Skip to content

Near-Optimal Second-Order Guarantees for Model-Based Adversarial Imitation Learning

Conference: ICLR 2026
arXiv: 2510.09487
Code: None
Area: Reinforcement Learning / Imitation Learning
Keywords: Adversarial Imitation Learning, Model-Based Methods, Second-Order Bounds, Sample Complexity, Information-Theoretic Lower Bounds

TL;DR

This paper proposes the MB-AIL (Model-Based Adversarial Imitation Learning) algorithm and establishes horizon-free second-order sample complexity upper bounds under general function approximation.
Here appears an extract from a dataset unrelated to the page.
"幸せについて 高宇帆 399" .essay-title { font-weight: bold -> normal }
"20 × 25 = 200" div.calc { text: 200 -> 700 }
Combined with newly constructed information-theoretic lower bounds on difficult instances, it proves that MB-AIL achieves minimax optimality (up to logarithmic factors) in online interaction sample complexity.

Background & Motivation

Imitation Learning (IL) aims to learn policies from expert demonstrations without access to reward signals. Its main methods are categorized into two types:

Behavioral Cloning (BC): Directly fits the expert policy using supervised learning.
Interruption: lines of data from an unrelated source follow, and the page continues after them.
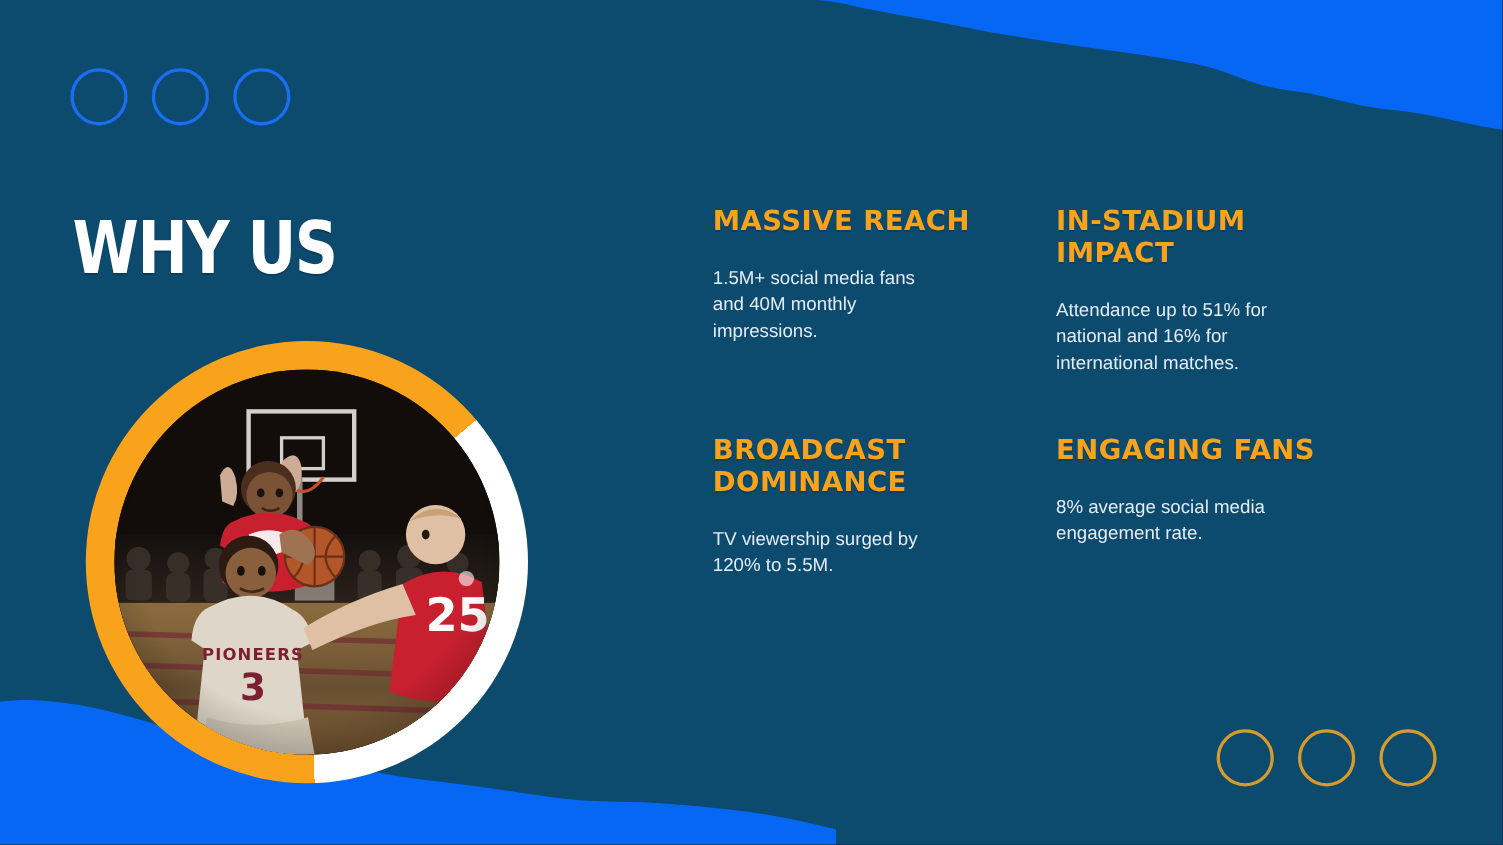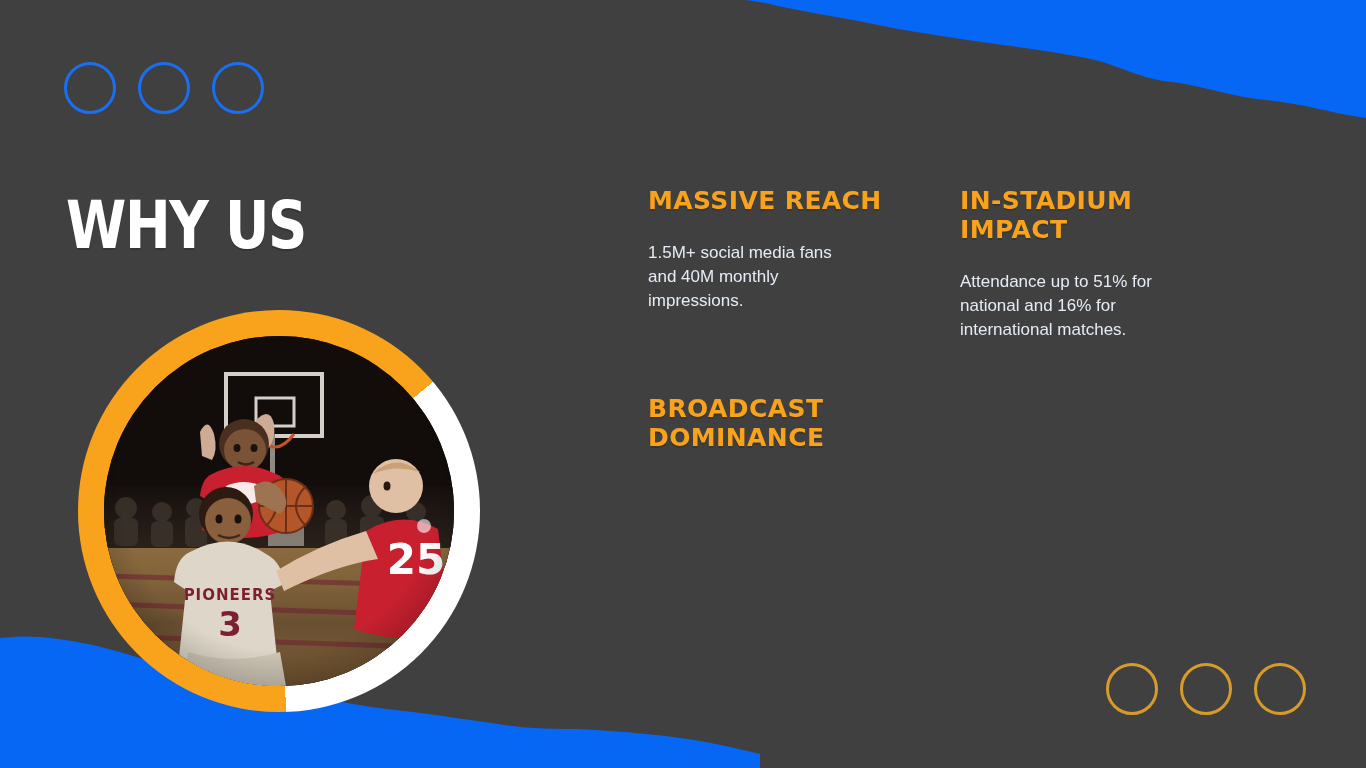"WHY US" .slide { background: #404040 -> #0c4a6e }
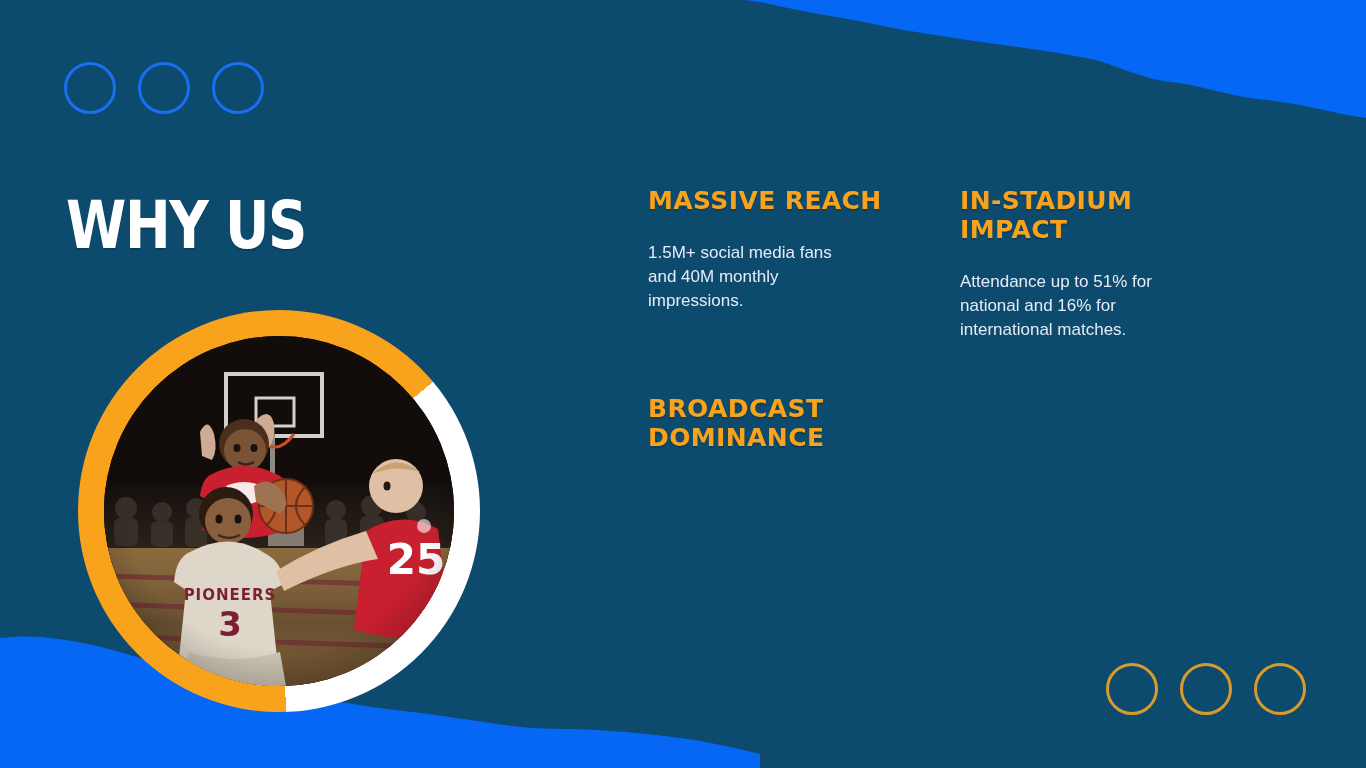"ENGAGING FANS" div.feature { html: none -> <div> <div>ENGAGING FANS</div> <div>8% average social media engagement rate.</div> </div> }
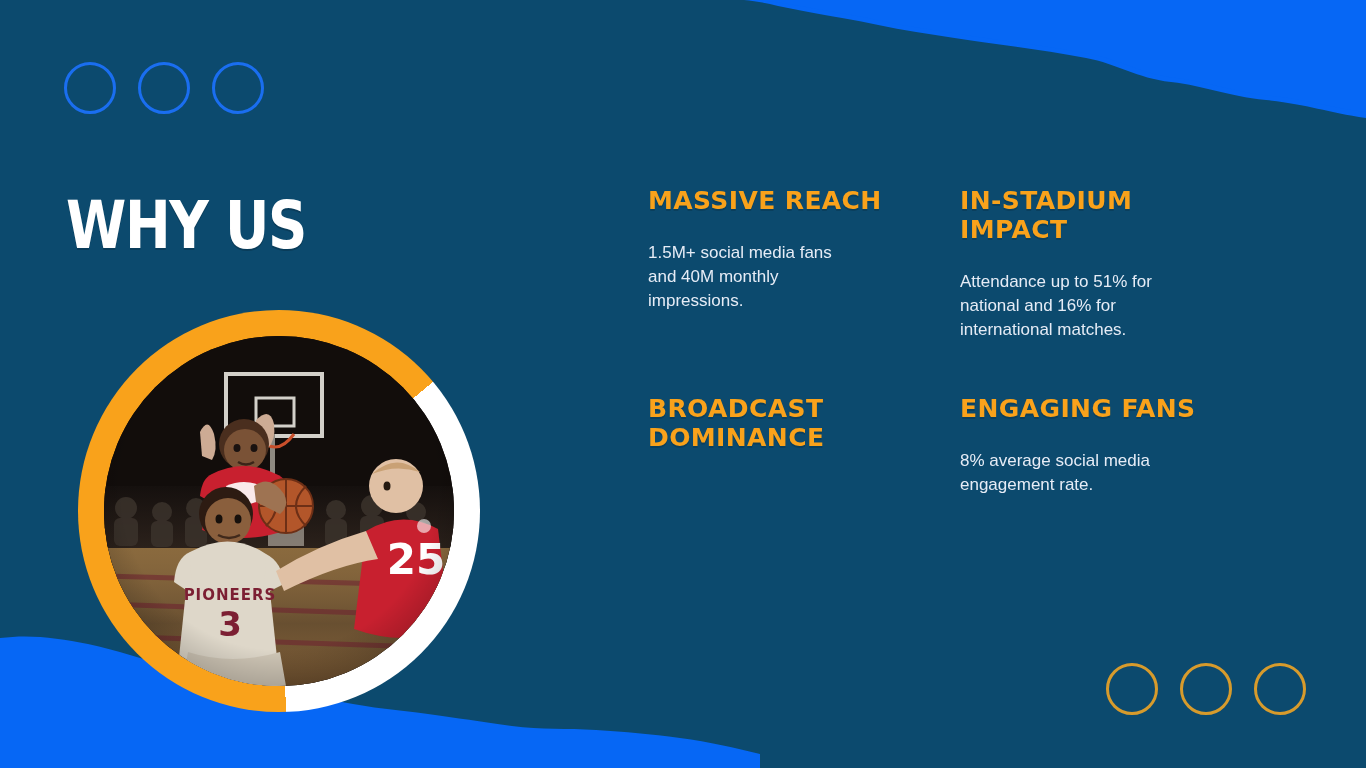"TV viewership surged by 120%" div.feature-body { html: none -> <div>TV viewership surged by 120% to 5.5M.</div> }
Adversarial Imitation Learning (AIL): Aligns the state-action distributions of the expert and the learner through an adversarial framework.

Core Problem

Empirically, AIL often outperforms BC when expert demonstrations are limited, but its theoretical understanding remains incomplete. This paper focuses on two key questions:

Precise benefits of online interaction: Exactly how much sample efficiency gain does online interaction bring to imitation learning?

Impact of stochasticity: How do the stochasticity of the expert policy and environment dynamics affect sample complexity?

Limitations of Prior Work

Prior Work Limitations
Xu et al. (2023) Limited to tabular MDPs, deterministic experts.
Viano et al. (2024) Limited to linear MDPs.
Xu et al. (2024) OPT-AIL General function approximation, but not model-based; no second-order bounds, high online interaction complexity.
Foster et al. (2024) BC theory only, no lower bounds for online interaction.
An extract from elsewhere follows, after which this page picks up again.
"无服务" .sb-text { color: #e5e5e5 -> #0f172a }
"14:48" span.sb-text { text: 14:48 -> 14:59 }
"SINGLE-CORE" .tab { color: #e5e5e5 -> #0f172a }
No prior work has simultaneously provided: (1) results under general function approximation, (2) second-order (variance-dependent) bounds, and (3) information-theoretic lower bounds for online interaction.

Method

Overall Architecture

The starting point of MB-AIL is a structural hypothesis: the policy space \(\Pi\) of imitation learning can be decomposed into a combination of a reward class \(\mathcal{R}\) and a model class \(\mathcal{P}\). Consequently, in each interaction round, the algorithm performs two estimation tasks in parallel to synthesize the next policy—adversarially estimating the reward that currently best distinguishes the expert from the learner (adversarial reward learning) using expert demonstrations, and fitting the transition kernel using Maximum Likelihood Estimation (MLE) with environment interaction data while performing optimistic planning within a version space (model-based learning and optimistic planning). The new policy then collects trajectories in the environment, and this iterates for \(K\) rounds until convergence. Estimating rewards and models separately is key to the subsequent second-order analysis, allowing the bound to be expressed in terms of variance and providing advantages when \(\mathcal{R}\) or \(\mathcal{P}\) is simple.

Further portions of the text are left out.